We were asked by the client to create an alpha level for a top down mutliplayer for two to four players with functioning UI. Along with this we needed to collaborate across the pathways and work amiably and efficiently within our teams.

The Idea

As a team we developed Scrapyard Scramble as a couch co-op game about gathering resources and avoiding hazards in order to craft pieces of art in a lonely solar system with a complicated past. The game had minimal controls in order to have a low skill threshold, had very little punishment for failure and was reliant on a fair amount of luck, to make it easier for young players to feel empowered while playing. There were some obstacles that players had to work together to overcome, but the player roles were flexible in order to minimise frustration between players. In addition we adopted a friendly, rounded art style in addition to referencing real life artworks with the craftable sculptures so that younger players wouldn't be intimidated, but it could still hold the interest of older players.

The Process

At first I interviewed for a producer role, however I when I wasn't chosen as one of the producers I interviewed to work as the Design Lead, which I was successful in. Personally, I already knew that I wasn't aiming for managerial roles in my career, however my life experience and knowledge of managing nurodivergent creatives made me feel as though I could adequately support the group. I made sure to run bi-weekly meetings, one on Monday to catch people up and assign tasks, and one on Wednesday, as a space to work creatively or bring up questions or complaints.

I lead the design team in an initial period of mechanical and conceptual ideation and we landed on the "space scrapyard" theme, which was approved by the group. After I set tasks to refine the mechanics and start creating pseudo-code, then level designs and prototypes. Once this initial ideation was completed the design team pivoted to narrative and with the direction of myself and Wilson, almost all members contributed something to a lore document. The bulk of my work was administrating and delegating work throughout the team, though I did attempt to contribute where I could and make sure that I was assigning tasks that 

Throughout I worked on the Game Design Document, first using an outline to draft, and then filling in more as the mechanics were confirmed. Charlie consistently helped with this by providing diagrams and as did Taylor, in addition to creating the UI section himself.

Problems & Solutions

At first people in the team found my communication style overwhelming and inefficient, so I reduced the amount of messages I sent, simplified the information I did want to be noticed and made sure I was available to answer questions because I found that was the most reliable way to make sure everyone was on the same page. To promote inter-team communication I had weekly meetings with the other leaders and the producers to see what our non-negotiable deliverables were.

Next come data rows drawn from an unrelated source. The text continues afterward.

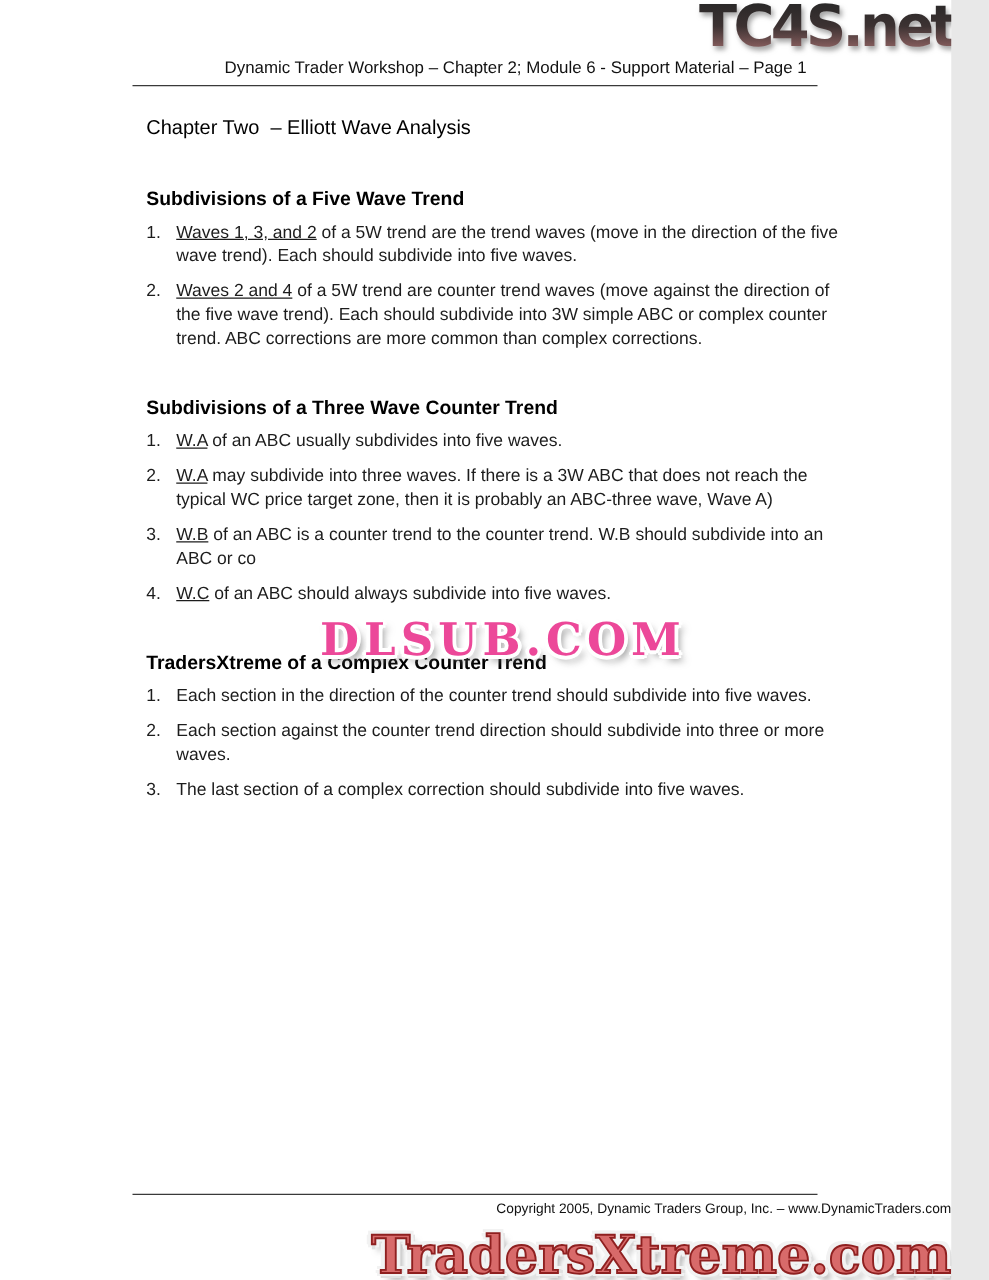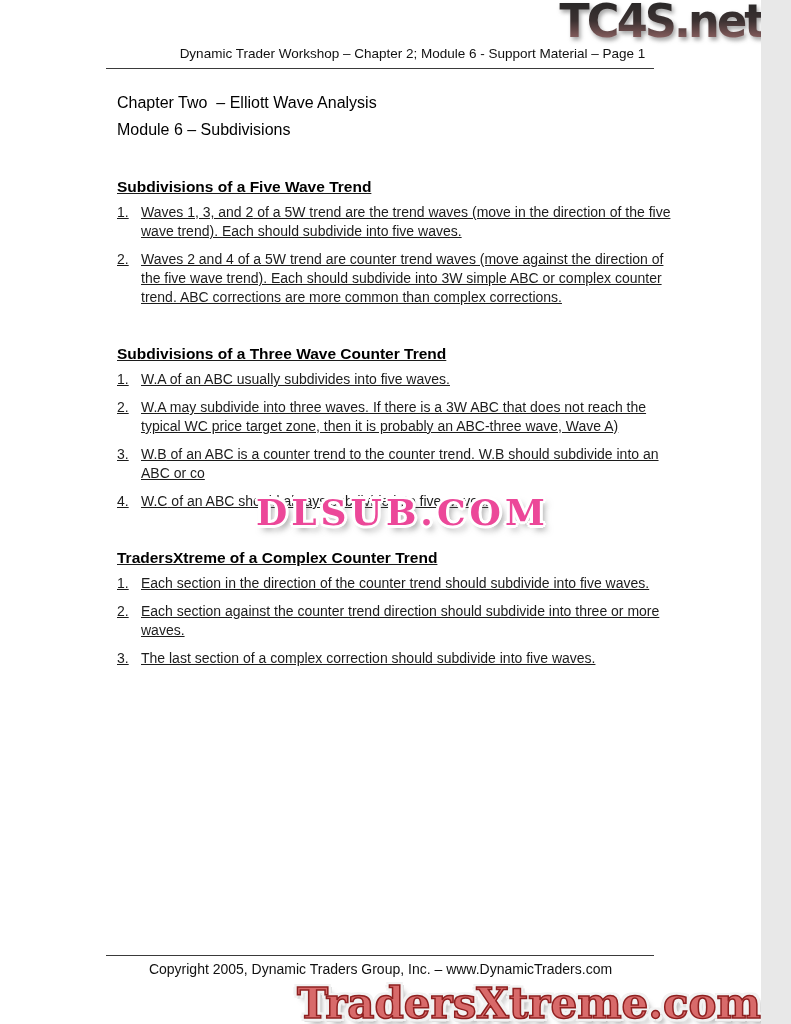--- a/index.html
+++ b/index.html
@@ -55,33 +55,33 @@
     text-align:center;font-size:13.5px;color:#111;padding-left:32px;
   }
   .rule{
     position:absolute;left:106px;right:107px;height:0;
     border-top:1.3px solid #3a3a3a;
   }
   .rule-top{top:68px;}
   .rule-bottom{top:955px;}
   .copyright{
     position:absolute;top:961px;left:0;width:100%;
-    text-align:center;font-size:14px;color:#111;
+    text-align:right;font-size:11px;color:#111;
   }
 
   
   .content{
     position:absolute;left:117px;top:93px;width:561px;
     font-size:14px;line-height:19px;
   }
   .doc-title{
     font-weight:normal;font-size:16px;line-height:20px;color:#000;
     margin:0 0 7px 0;
   }
-  .section{margin-top:37px;text-decoration:underline;}
+  .section{margin-top:37px;}
   .section-heading{
     font-weight:bold;font-size:15.5px;line-height:20px;color:#000;
     margin:0 0 6px 0;
   }
   .li{display:flex;margin-bottom:9px;}
   .li .num{flex:0 0 24px;}
   .li .li-text{flex:1;}
   .lead{text-decoration:underline;}
 </style>
 </head>
@@ -92,21 +92,20 @@
   <div class="wm-tc4s">TC4S.net</div>
   <div class="wm-dlsub">DLSUB.COM</div>
   <div class="wm-tx">TradersXtreme.com</div>
 
   <div class="header-title">Dynamic Trader Workshop – Chapter 2; Module 6 - Support Material – Page 1</div>
   <div class="rule rule-top"></div>
 
   <div class="content">
 
     <div class="doc-title pre">Chapter Two  – Elliott Wave Analysis</div>
-    <div class="doc-title">Module 6 – Subdivisions</div>
 
     <div class="section">
       <div class="section-heading">Subdivisions of a Five Wave Trend</div>
       <div class="li">
         <span class="num">1.</span>
         <span class="li-text"><span class="lead">Waves 1, 3, and 2</span><span> of a 5W trend are the trend waves (move in the direction of the five wave trend). Each should subdivide into five waves.</span></span>
       </div>
       <div class="li">
         <span class="num">2.</span>
         <span class="li-text"><span class="lead">Waves 2 and 4</span><span> of a 5W trend are counter trend waves (move against the direction of the five wave trend). Each should subdivide into 3W simple ABC or complex counter trend. ABC corrections are more common than complex corrections.</span></span>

While I'm proud of the positive environment I created within the team, I did not always make good managerial decisions, for example, I proposed Humphrey join the tech team to help with pseduo-coding, however this caused him anxiety because he didn't fully understand what was expected of him and meant that he asked to re-join the design team so that he could feel like he was making an impact on the project.

In addition to this the level design that I approved was found to be insufficient when the first playable prototype was released and both my team and production lamented that I hadn't pushed the design further. I did however help production chose members for a level design strike team and I helped to oversee their work which improved the project massively.

On a lighter note, when I realised there was a lot of resistance to coming in for the whole cohort meeting during formative week I offered to sponsor ordering some pizzas as an motivator to attend and a reward for the hard work put in so far. I'm grateful the idea was approved and furthered by production as I think that afternoon helped improve the team's morale a lot.

Review & Reflection

This project was both incredibly draining and incredibly rewarding. While I know that I would not be able to maintain the social availability needed to act as a team lead, I am really grateful that I got the chance to connect with my peers and hopefully helped some of them gain confidence in their abilities as games designers.

In my personal practice I have continued to use the skills I developed creating documentation and communicating professionally.

If I were to attempt this project again I would absolutely advocate for scrum practices and smaller interdisciplinary teams, because I feel this would help avoid a lot of the miscommunication that occurred during the project.